Therefore, the probability measure \(\omega \) is uniquely determined by three real numbers

$$\begin{aligned} x=\omega \left( a \right) ;\quad y=\omega \left( c \right) ;\quad z=\omega \left( n \right) \end{aligned}$$

as any other value, e.g. \(\omega \left( b \right) =1-x-z\), can be obtained through convexity: \(0\le x,y,z\le 1,\, x+z\le 1\), and \(y+z\le 1\).

On the other hand, in our Hilbert space representation (see Fig. 6), the measure \(\omega \) is given by a unit vector \(w=\left[ {b,a,n} \right] \) due to Gleason’s theorem. Both descriptions can be mediated by the probability amplitudes \(x=a^{2}, y=c^{2}, z=n^{2}\), such that the normalization constraint is identically fulfilled through convexity, via \(b^{2}=1-x-z\). However, for the complete characterization of the vector w the rotation angle \(\varphi \) in Fig. 6 is required. This obeys the following constraint:

  1. (31)

    \(\sqrt{x}\cos \varphi -\sqrt{1-x-z}\sin \varphi =\sqrt{y}\)

Using complex arithmetic, the solution for this equation is given as follows:

  1. (32)

    \(\varphi = \arccos \sqrt{\frac{y}{1-z}}-\arcsin \sqrt{\frac{1-x-z}{1-z}}\)

The two-dimensional firefly moves continuously along the circle depicted in Fig. 7 where it is not blinking most of the time.

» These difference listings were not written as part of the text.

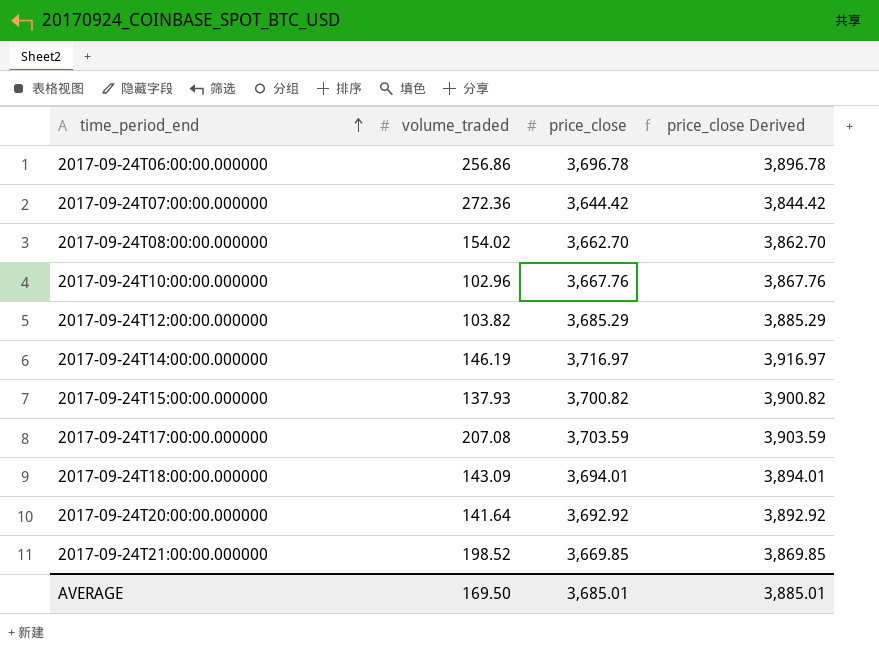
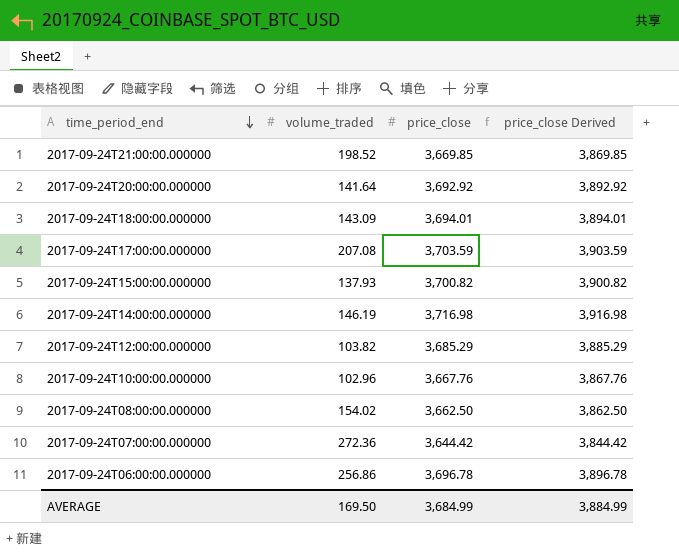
row order: time_period_end ascending -> time_period_end descending
2017-09-24T14:00:00.000000 | price_close: 3,716.97 -> 3,716.98
2017-09-24T14:00:00.000000 | price_close Derived: 3,916.97 -> 3,916.98
2017-09-24T08:00:00.000000 | price_close: 3,662.70 -> 3,662.50
2017-09-24T08:00:00.000000 | price_close Derived: 3,862.70 -> 3,862.50
AVERAGE | price_close: 3,685.01 -> 3,684.99
AVERAGE | price_close Derived: 3,885.01 -> 3,884.99

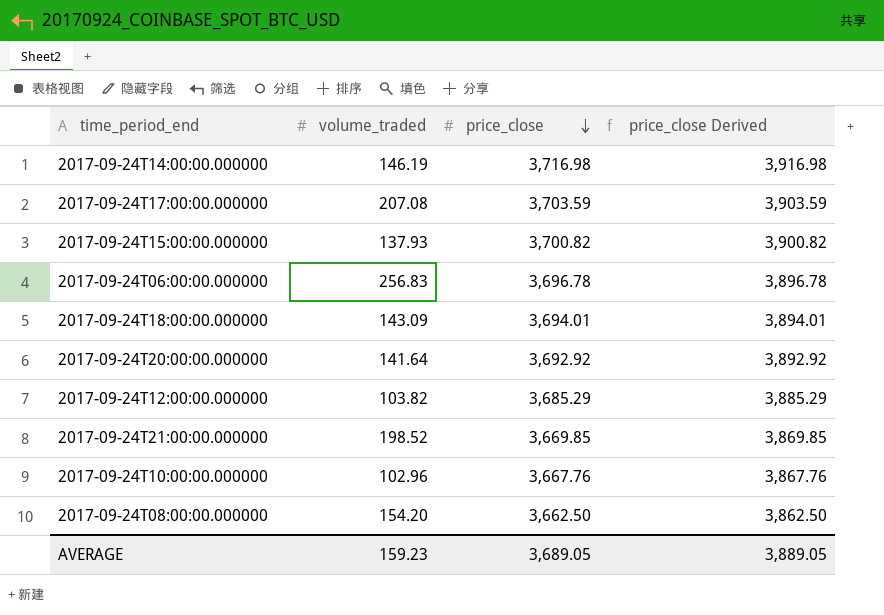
row order: time_period_end descending -> price_close descending
row 2017-09-24T07:00:00.000000: 272.36 | 3,644.42 | 3,844.42 -> none
2017-09-24T06:00:00.000000 | volume_traded: 256.86 -> 256.83
2017-09-24T08:00:00.000000 | volume_traded: 154.02 -> 154.20
AVERAGE | volume_traded: 169.50 -> 159.23
AVERAGE | price_close: 3,684.99 -> 3,689.05
AVERAGE | price_close Derived: 3,884.99 -> 3,889.05

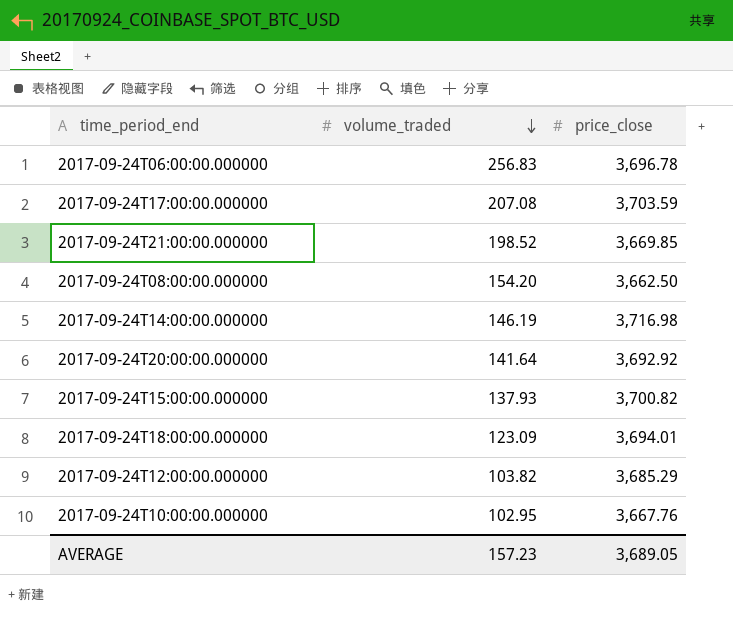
row order: price_close descending -> volume_traded descending
column price_close Derived | formula: [price_close] + 200 -> none
2017-09-24T18:00:00.000000 | volume_traded: 143.09 -> 123.09
2017-09-24T10:00:00.000000 | volume_traded: 102.96 -> 102.95
AVERAGE | volume_traded: 159.23 -> 157.23

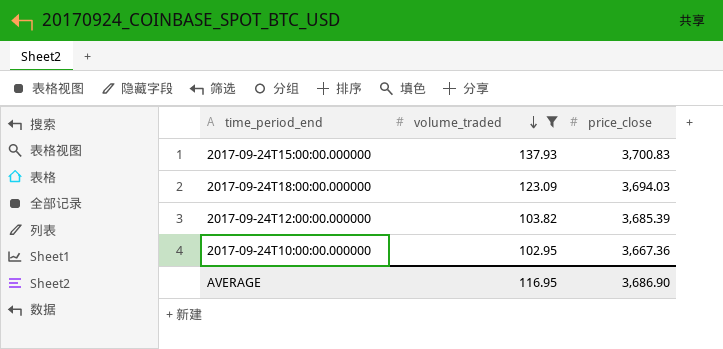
filter: none -> volume_traded <= 137.93
2017-09-24T15:00:00.000000 | price_close: 3,700.82 -> 3,700.83
2017-09-24T18:00:00.000000 | price_close: 3,694.01 -> 3,694.03
2017-09-24T12:00:00.000000 | price_close: 3,685.29 -> 3,685.39
2017-09-24T10:00:00.000000 | price_close: 3,667.76 -> 3,667.36
AVERAGE | volume_traded: 157.23 -> 116.95
AVERAGE | price_close: 3,689.05 -> 3,686.90

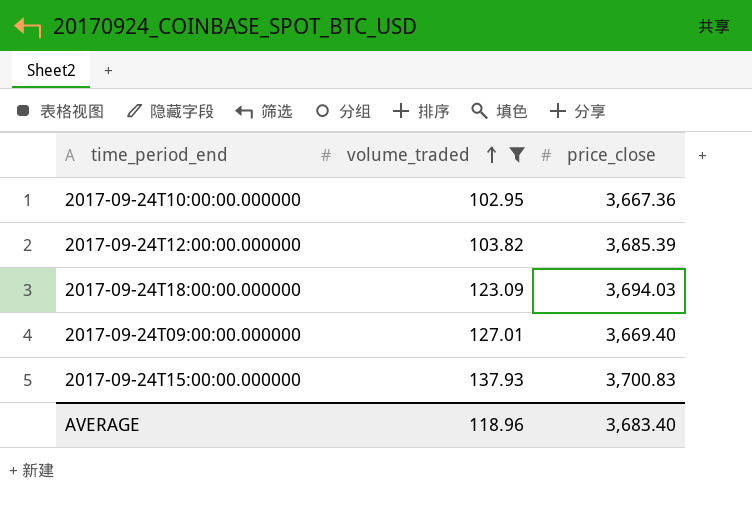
row order: volume_traded descending -> volume_traded ascending
row 2017-09-24T09:00:00.000000: none -> 127.01 | 3,669.40
AVERAGE | volume_traded: 116.95 -> 118.96
AVERAGE | price_close: 3,686.90 -> 3,683.40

If we assume that blinking requires some amount of time, we can interpret x as the proportion of blinking time in cell a and y as the proportion of blinking time in cell c. For the stroboscopic sampling with \(T_B =T/2\) the firefly only blinks in cell c when it is in cell b as well. Therefore \(\omega \left( b \right) =1-x-z=y=\omega \left( c \right) \) and hence \(1-z=x+y\). Inserting these numbers into Eq. (32) we obtain

  1. (33)

    \(\varphi =\arccos \sqrt{\frac{y}{x+y}}-\arcsin \sqrt{\frac{y}{x+y}}=\frac{\pi }{2}-2\arcsin \sqrt{\frac{y}{x+y}}.\)

In the special case of uniformly distributed blinking durations \(x=y\) we get \(\varphi =\frac{\pi }{2}-2\hbox { arcsin }\sqrt{0.5}=\frac{\pi }{2}-2\frac{\pi }{4}=0\).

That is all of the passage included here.